UNITED STATES DISTRICT COURT FOR THE EASTERN DISTRICT OF VIRGINIA NEWPORT NEWS DIVISION
Mar 13, 2017
CRIMINAL NO. 4:13CR70 (E.D. Va. Mar. 13, 2017)

Opinion

CRIMINAL NO. 4:13CR70 CIVIL NO. 4:16CV54

03-13-2017

WINCHAUS HAYES, Petitioner v. UNITED STATES OF AMERICA, Respondent.


OPINION & ORDER

This matter comes before the Court upon Winchaus Hayes' ("Petitioner") Motion to Vacate, Set Aside or Correct Sentence pursuant to 28 U.S.C. § 2255 ("Section 2255 Motion"). ECF No. 41.

I. PROCEDURAL HISTORY

On July 16, 2013, Petitioner was named in a four count indictment charging him with: (1) Conspiracy to Commit Bank Robbery, in violation of 18 U.S.C. § 371 (Count One); and (2) three counts of Bank Robbery, in violation of 18 U.S.C. §§ 2113(a) and (2) (Counts Two-Four). ECF No. 1. On October 7, 2013, Petitioner pleaded guilty before Magistrate Judge Tommy E. Miller to all counts of the indictment. ECF No. 24.

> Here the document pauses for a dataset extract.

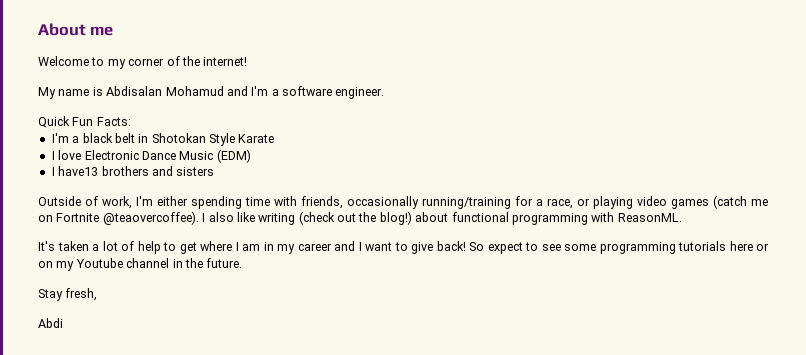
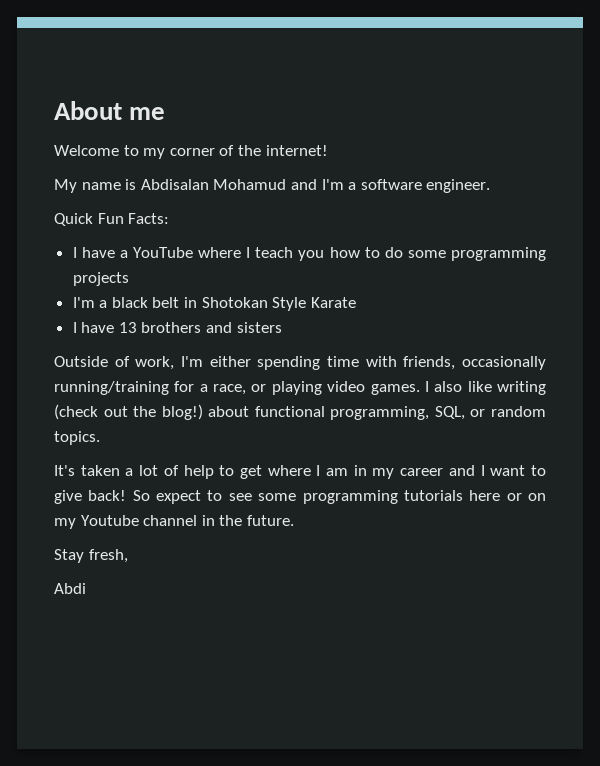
(131, 121) none -> [72,247,546,261] [72,272,129,286] // I have a YouTube where I teach you how to do some programming projects
[58,149,251,163] [51,166,99,176] love Electronic Dance Music (EDM) // I have13 -> [81,322,137,333] have 13
[671,195,768,209] [38,211,199,225] games (catch me on Fortnite @teaovercoffee). -> [370,384,420,395] games.
[511,212,682,225] programming with ReasonML. -> [330,406,546,420] [54,431,100,445] programming, SQL, or random topics.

On January 6, 2014, this Court sentenced Petitioner to a term of imprisonment of 151 months. ECF No. 37. This term consisted of 60 months on Count One and 151 months on each of Counts Two-Four, all to be served concurrently. Id. Petitioner's sentence was based in part on the Presentence Investigation Report's ("PSR") classification of Petitioner as a career offender under Section 4B1.1(a) of the United States Sentencing Guidelines ("USSG") because: (1) "the instant offense is a felony that is a crime of violence" and (2) Petitioner had previously been convicted of two prior "crime[s] of violence" or "controlled substance offense[s]." PSR, ECF No. 32 ¶ 78. The two prior convictions were felony convictions for: (1) Possession with Intent to Distribute Cocaine; and (2) Robbery. Id. See also ECF Nos. 37, 38.

Petioner timely filed his Motion to Vacate, Set Aside or Correct Sentence pursuant to 28 U.S.C. § 2255 on June 10, 2016. ECF No. 41. On June 17, 2016, this Court ordered the Federal Public Defender to provide representation to the Petitioner for the purposes of his Section 2255 Motion. ECF No. 42. On June 28, 2016, counsel for Petitioner filed a Memorandum in Support of Petitioner's Section 2255 Motion. ECF No. 44. On September 19, 2016, upon the Government's Motion, ECF No. 45, the Court held Petitioner's Motion in abeyance pending the Supreme Court's decision in Beckles v. United States, 2016 WL 1029080 (June 27, 2016). ECF No. 46.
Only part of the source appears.